*SUPPLIED INFORMATION*:
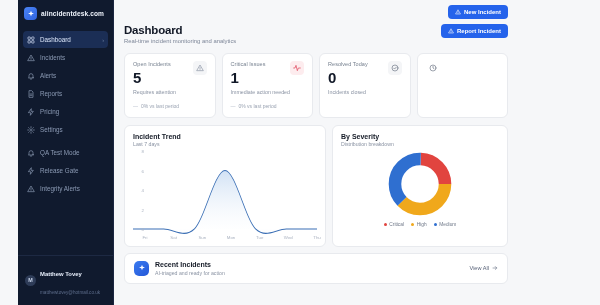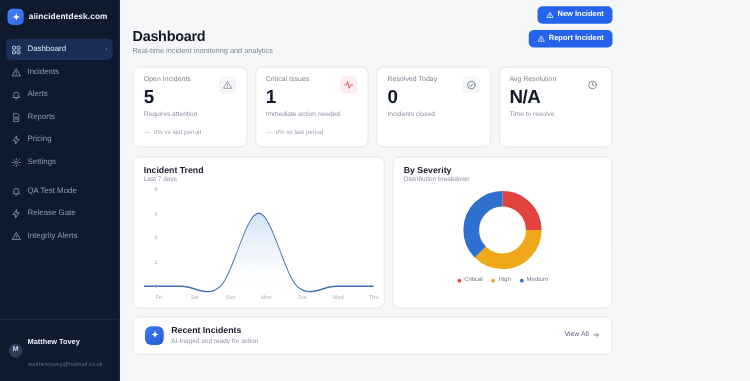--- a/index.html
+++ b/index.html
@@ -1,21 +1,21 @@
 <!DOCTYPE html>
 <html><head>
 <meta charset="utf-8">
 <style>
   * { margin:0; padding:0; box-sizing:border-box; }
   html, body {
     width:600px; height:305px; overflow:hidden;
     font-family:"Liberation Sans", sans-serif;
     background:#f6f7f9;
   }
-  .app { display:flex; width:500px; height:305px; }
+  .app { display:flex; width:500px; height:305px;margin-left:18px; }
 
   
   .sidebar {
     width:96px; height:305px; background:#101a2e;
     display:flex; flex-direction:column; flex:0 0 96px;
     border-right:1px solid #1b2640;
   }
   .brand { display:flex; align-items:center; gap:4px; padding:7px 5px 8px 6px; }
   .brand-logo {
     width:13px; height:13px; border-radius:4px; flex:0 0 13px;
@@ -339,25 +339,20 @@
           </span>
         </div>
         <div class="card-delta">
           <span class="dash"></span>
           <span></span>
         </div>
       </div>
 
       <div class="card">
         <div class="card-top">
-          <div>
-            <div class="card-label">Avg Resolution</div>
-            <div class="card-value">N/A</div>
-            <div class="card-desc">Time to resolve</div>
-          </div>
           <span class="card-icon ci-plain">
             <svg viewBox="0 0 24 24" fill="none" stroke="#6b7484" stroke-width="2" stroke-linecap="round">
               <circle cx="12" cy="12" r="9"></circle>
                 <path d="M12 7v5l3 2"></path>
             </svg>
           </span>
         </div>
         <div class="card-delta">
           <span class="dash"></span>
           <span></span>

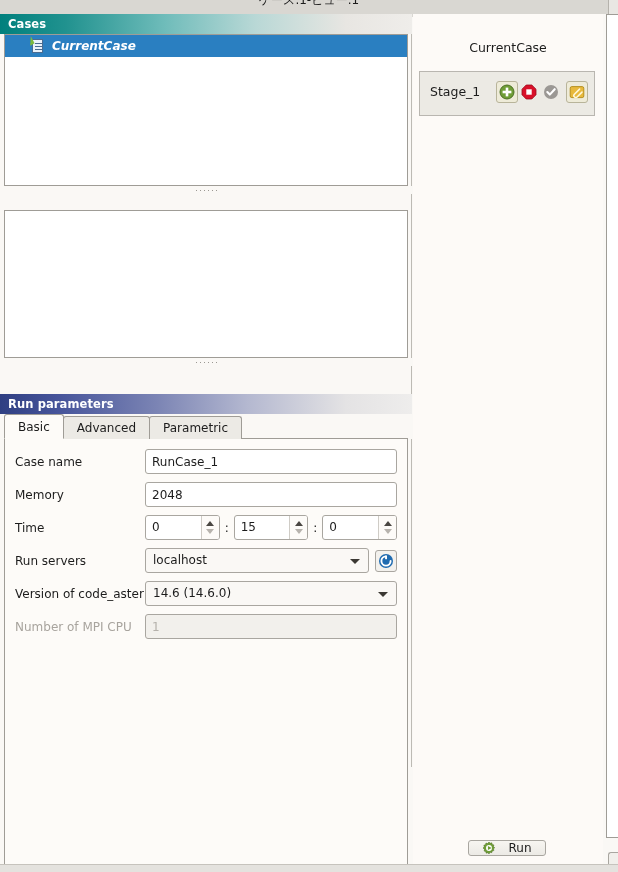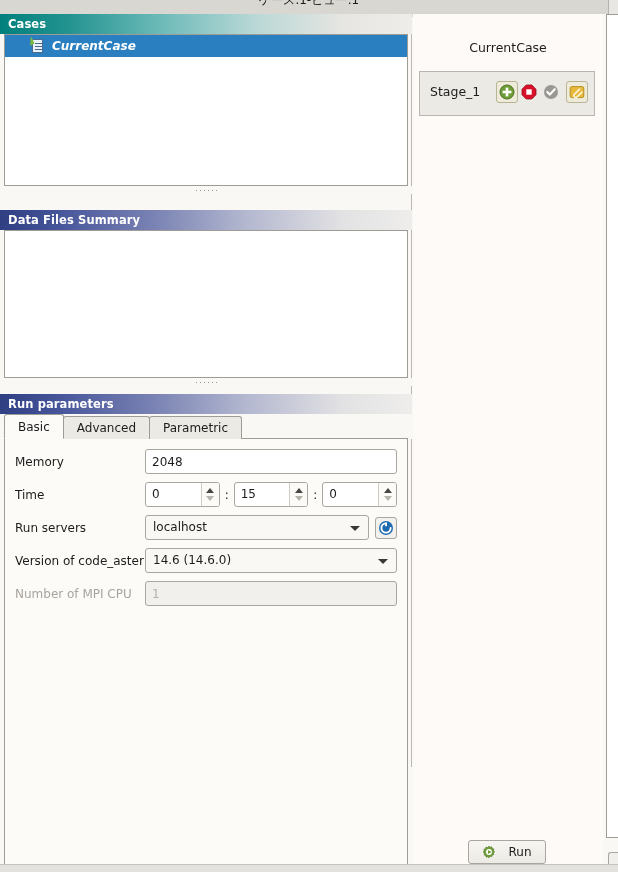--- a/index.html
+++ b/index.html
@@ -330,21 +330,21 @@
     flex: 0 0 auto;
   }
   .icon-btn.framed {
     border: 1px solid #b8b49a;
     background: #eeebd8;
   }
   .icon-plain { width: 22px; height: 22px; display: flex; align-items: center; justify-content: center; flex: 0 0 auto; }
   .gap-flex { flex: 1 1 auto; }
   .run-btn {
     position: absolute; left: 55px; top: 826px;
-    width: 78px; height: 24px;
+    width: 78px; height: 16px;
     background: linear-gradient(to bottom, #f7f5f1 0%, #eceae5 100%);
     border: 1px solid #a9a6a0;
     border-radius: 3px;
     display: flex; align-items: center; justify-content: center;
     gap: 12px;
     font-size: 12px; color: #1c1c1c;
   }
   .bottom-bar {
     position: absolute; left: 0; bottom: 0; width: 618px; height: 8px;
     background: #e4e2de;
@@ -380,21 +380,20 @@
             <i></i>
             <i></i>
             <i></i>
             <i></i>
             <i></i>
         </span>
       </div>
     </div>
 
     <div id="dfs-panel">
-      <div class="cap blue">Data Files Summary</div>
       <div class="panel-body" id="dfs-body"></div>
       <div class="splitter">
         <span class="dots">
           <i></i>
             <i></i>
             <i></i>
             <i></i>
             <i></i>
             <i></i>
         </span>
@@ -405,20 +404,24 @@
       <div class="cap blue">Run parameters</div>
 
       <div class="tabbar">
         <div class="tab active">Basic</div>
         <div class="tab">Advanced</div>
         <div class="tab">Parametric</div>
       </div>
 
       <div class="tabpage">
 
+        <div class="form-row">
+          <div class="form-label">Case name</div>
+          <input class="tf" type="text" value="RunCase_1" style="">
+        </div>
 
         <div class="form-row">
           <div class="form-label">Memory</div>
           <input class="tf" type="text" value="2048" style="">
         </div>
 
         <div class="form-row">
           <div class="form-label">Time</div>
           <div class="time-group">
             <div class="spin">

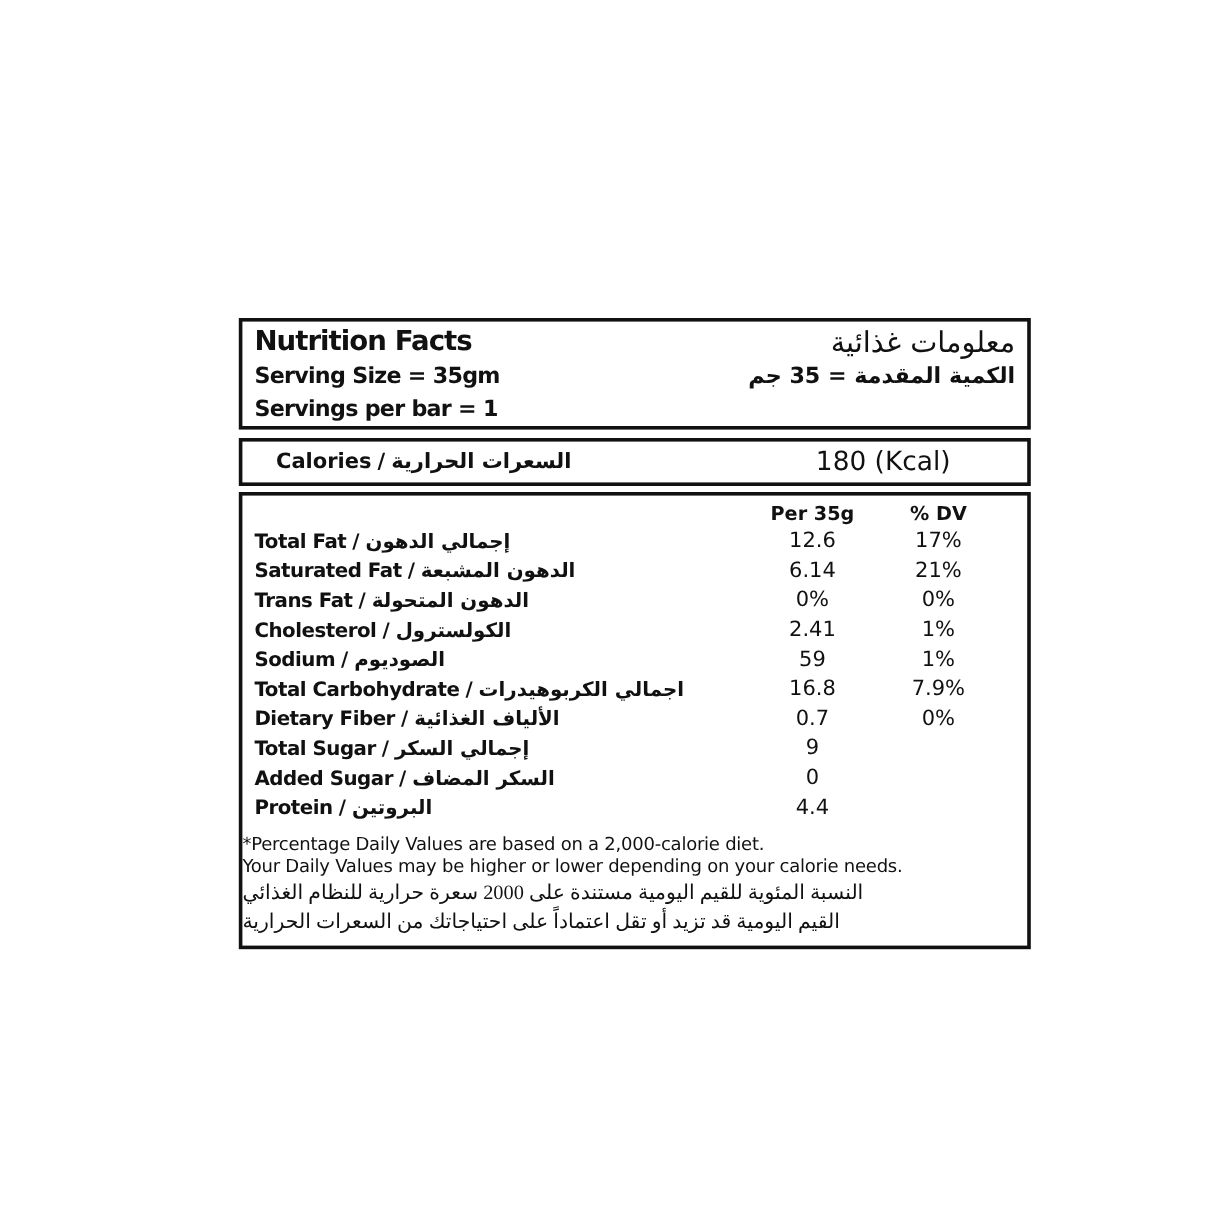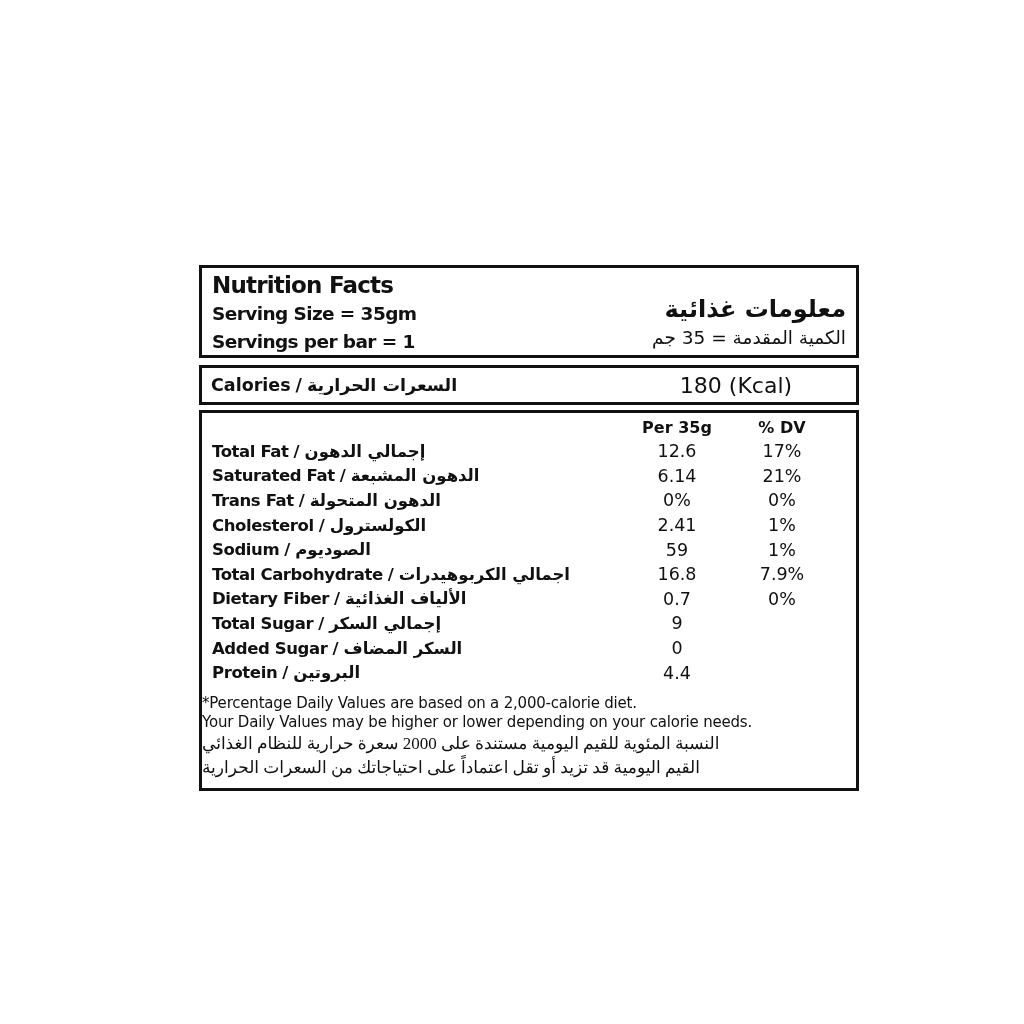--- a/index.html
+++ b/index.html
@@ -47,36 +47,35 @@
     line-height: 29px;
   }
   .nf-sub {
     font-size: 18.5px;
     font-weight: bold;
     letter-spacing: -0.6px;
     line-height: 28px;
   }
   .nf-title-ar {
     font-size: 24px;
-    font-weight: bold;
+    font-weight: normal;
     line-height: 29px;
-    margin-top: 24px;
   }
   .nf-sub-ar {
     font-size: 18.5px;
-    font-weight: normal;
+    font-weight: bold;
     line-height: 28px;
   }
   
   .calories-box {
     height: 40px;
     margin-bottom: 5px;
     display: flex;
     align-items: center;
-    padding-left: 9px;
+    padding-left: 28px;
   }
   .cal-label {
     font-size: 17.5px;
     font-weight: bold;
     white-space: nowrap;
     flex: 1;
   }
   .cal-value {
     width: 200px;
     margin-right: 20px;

*REQUIRED ACTION*: The records are to be duplicated in full and exactly, with images left out.

*RESULT FOR THIS TASK*:
--- a/index.html
+++ b/index.html
@@ -1,21 +1,21 @@
 <!DOCTYPE html>
 <html><head>
 <meta charset="utf-8">
 <style>
   * { margin:0; padding:0; box-sizing:border-box; }
   html, body {
     width:600px; height:305px; overflow:hidden;
     font-family:"Liberation Sans", sans-serif;
     background:#f6f7f9;
   }
-  .app { display:flex; width:500px; height:305px; }
+  .app { display:flex; width:500px; height:305px;margin-left:18px; }
 
   
   .sidebar {
     width:96px; height:305px; background:#101a2e;
     display:flex; flex-direction:column; flex:0 0 96px;
     border-right:1px solid #1b2640;
   }
   .brand { display:flex; align-items:center; gap:4px; padding:7px 5px 8px 6px; }
   .brand-logo {
     width:13px; height:13px; border-radius:4px; flex:0 0 13px;
@@ -339,25 +339,20 @@
           </span>
         </div>
         <div class="card-delta">
           <span class="dash"></span>
           <span></span>
         </div>
       </div>
 
       <div class="card">
         <div class="card-top">
-          <div>
-            <div class="card-label">Avg Resolution</div>
-            <div class="card-value">N/A</div>
-            <div class="card-desc">Time to resolve</div>
-          </div>
           <span class="card-icon ci-plain">
             <svg viewBox="0 0 24 24" fill="none" stroke="#6b7484" stroke-width="2" stroke-linecap="round">
               <circle cx="12" cy="12" r="9"></circle>
                 <path d="M12 7v5l3 2"></path>
             </svg>
           </span>
         </div>
         <div class="card-delta">
           <span class="dash"></span>
           <span></span>

--- a/index.html
+++ b/index.html
@@ -330,21 +330,21 @@
     flex: 0 0 auto;
   }
   .icon-btn.framed {
     border: 1px solid #b8b49a;
     background: #eeebd8;
   }
   .icon-plain { width: 22px; height: 22px; display: flex; align-items: center; justify-content: center; flex: 0 0 auto; }
   .gap-flex { flex: 1 1 auto; }
   .run-btn {
     position: absolute; left: 55px; top: 826px;
-    width: 78px; height: 24px;
+    width: 78px; height: 16px;
     background: linear-gradient(to bottom, #f7f5f1 0%, #eceae5 100%);
     border: 1px solid #a9a6a0;
     border-radius: 3px;
     display: flex; align-items: center; justify-content: center;
     gap: 12px;
     font-size: 12px; color: #1c1c1c;
   }
   .bottom-bar {
     position: absolute; left: 0; bottom: 0; width: 618px; height: 8px;
     background: #e4e2de;
@@ -380,21 +380,20 @@
             <i></i>
             <i></i>
             <i></i>
             <i></i>
             <i></i>
         </span>
       </div>
     </div>
 
     <div id="dfs-panel">
-      <div class="cap blue">Data Files Summary</div>
       <div class="panel-body" id="dfs-body"></div>
       <div class="splitter">
         <span class="dots">
           <i></i>
             <i></i>
             <i></i>
             <i></i>
             <i></i>
             <i></i>
         </span>
@@ -405,20 +404,24 @@
       <div class="cap blue">Run parameters</div>
 
       <div class="tabbar">
         <div class="tab active">Basic</div>
         <div class="tab">Advanced</div>
         <div class="tab">Parametric</div>
       </div>
 
       <div class="tabpage">
 
+        <div class="form-row">
+          <div class="form-label">Case name</div>
+          <input class="tf" type="text" value="RunCase_1" style="">
+        </div>
 
         <div class="form-row">
           <div class="form-label">Memory</div>
           <input class="tf" type="text" value="2048" style="">
         </div>
 
         <div class="form-row">
           <div class="form-label">Time</div>
           <div class="time-group">
             <div class="spin">

--- a/index.html
+++ b/index.html
@@ -47,36 +47,35 @@
     line-height: 29px;
   }
   .nf-sub {
     font-size: 18.5px;
     font-weight: bold;
     letter-spacing: -0.6px;
     line-height: 28px;
   }
   .nf-title-ar {
     font-size: 24px;
-    font-weight: bold;
+    font-weight: normal;
     line-height: 29px;
-    margin-top: 24px;
   }
   .nf-sub-ar {
     font-size: 18.5px;
-    font-weight: normal;
+    font-weight: bold;
     line-height: 28px;
   }
   
   .calories-box {
     height: 40px;
     margin-bottom: 5px;
     display: flex;
     align-items: center;
-    padding-left: 9px;
+    padding-left: 28px;
   }
   .cal-label {
     font-size: 17.5px;
     font-weight: bold;
     white-space: nowrap;
     flex: 1;
   }
   .cal-value {
     width: 200px;
     margin-right: 20px;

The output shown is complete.